[Requirement]
In the records below, which lines include "Cushion"? Copy them.

[Listed entries]

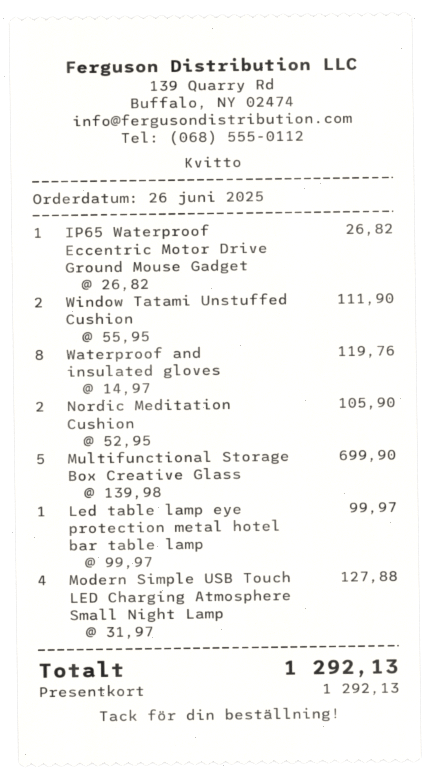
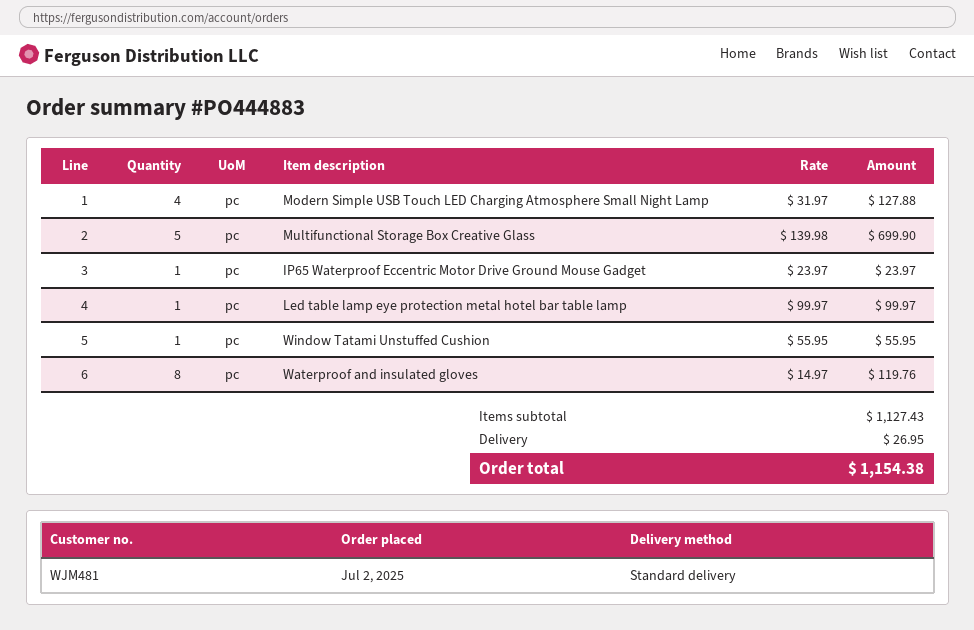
order date: 2025-06-26 -> 2025-07-02
IP65 Waterproof Eccentric Motor Drive Ground Mouse Gadget: 1 x 26.82 = 26.82 -> 1 x 23.97 = 23.97
Window Tatami Unstuffed Cushion: 2 x 55.95 = 111.90 -> 1 x 55.95 = 55.95
Nordic Meditation Cushion: 2 x 52.95 = 105.90 -> none
shipping: none -> 26.95
total: 1292.13 -> 1154.38

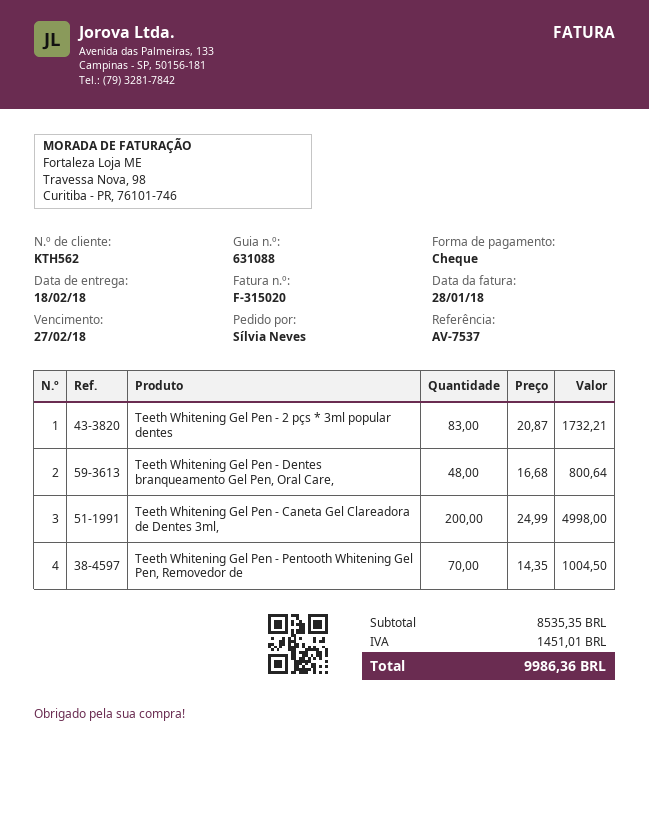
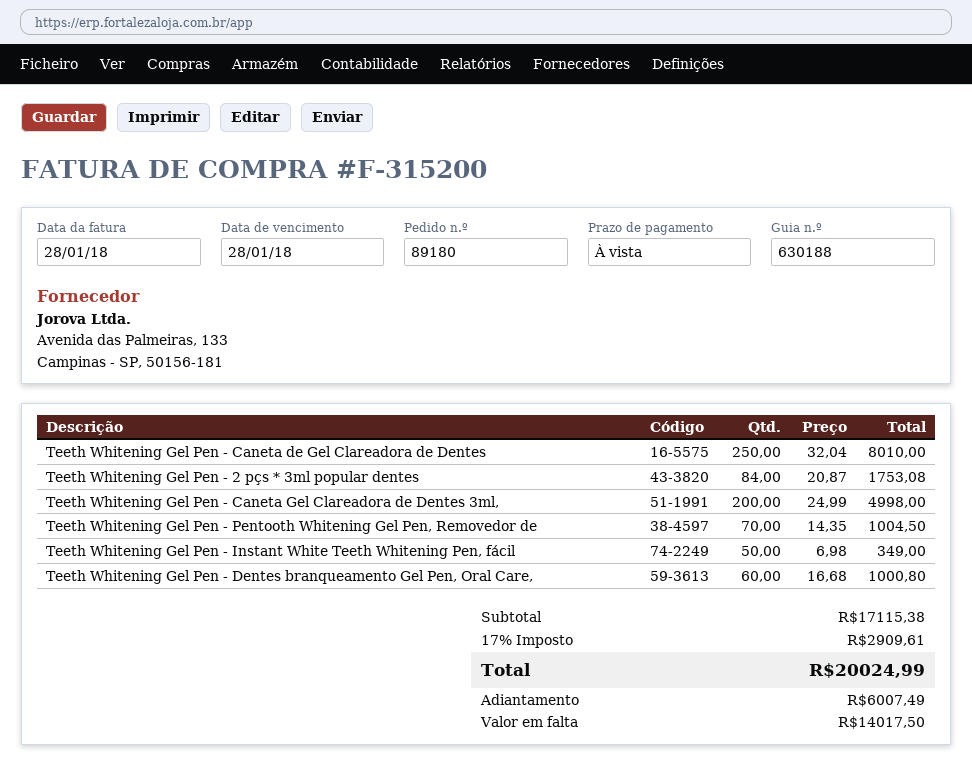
delivery note number: 631088 -> 630188
invoice number: F-315020 -> F-315200
due date: 2018-02-27 -> 2018-01-28
Teeth Whitening Gel Pen - 2 pçs * 3ml popular dentes: 83 x 20.87 = 1732.21 -> 84 x 20.87 = 1753.08
Teeth Whitening Gel Pen - Dentes branqueamento Gel Pen, Oral Care,: 48 x 16.68 = 800.64 -> 60 x 16.68 = 1000.80
Teeth Whitening Gel Pen - Caneta de Gel Clareadora de Dentes: none -> 250 x 32.04 = 8010.00
Teeth Whitening Gel Pen - Instant White Teeth Whitening Pen, fácil: none -> 50 x 6.98 = 349.00
subtotal: 8535.35 -> 17115.38
tax: 1451.01 -> 2909.61
total: 9986.36 -> 20024.99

[Your solution]
Window Tatami Unstuffed Cushion: 2 x 55.95 = 111.90 -> 1 x 55.95 = 55.95
Nordic Meditation Cushion: 2 x 52.95 = 105.90 -> none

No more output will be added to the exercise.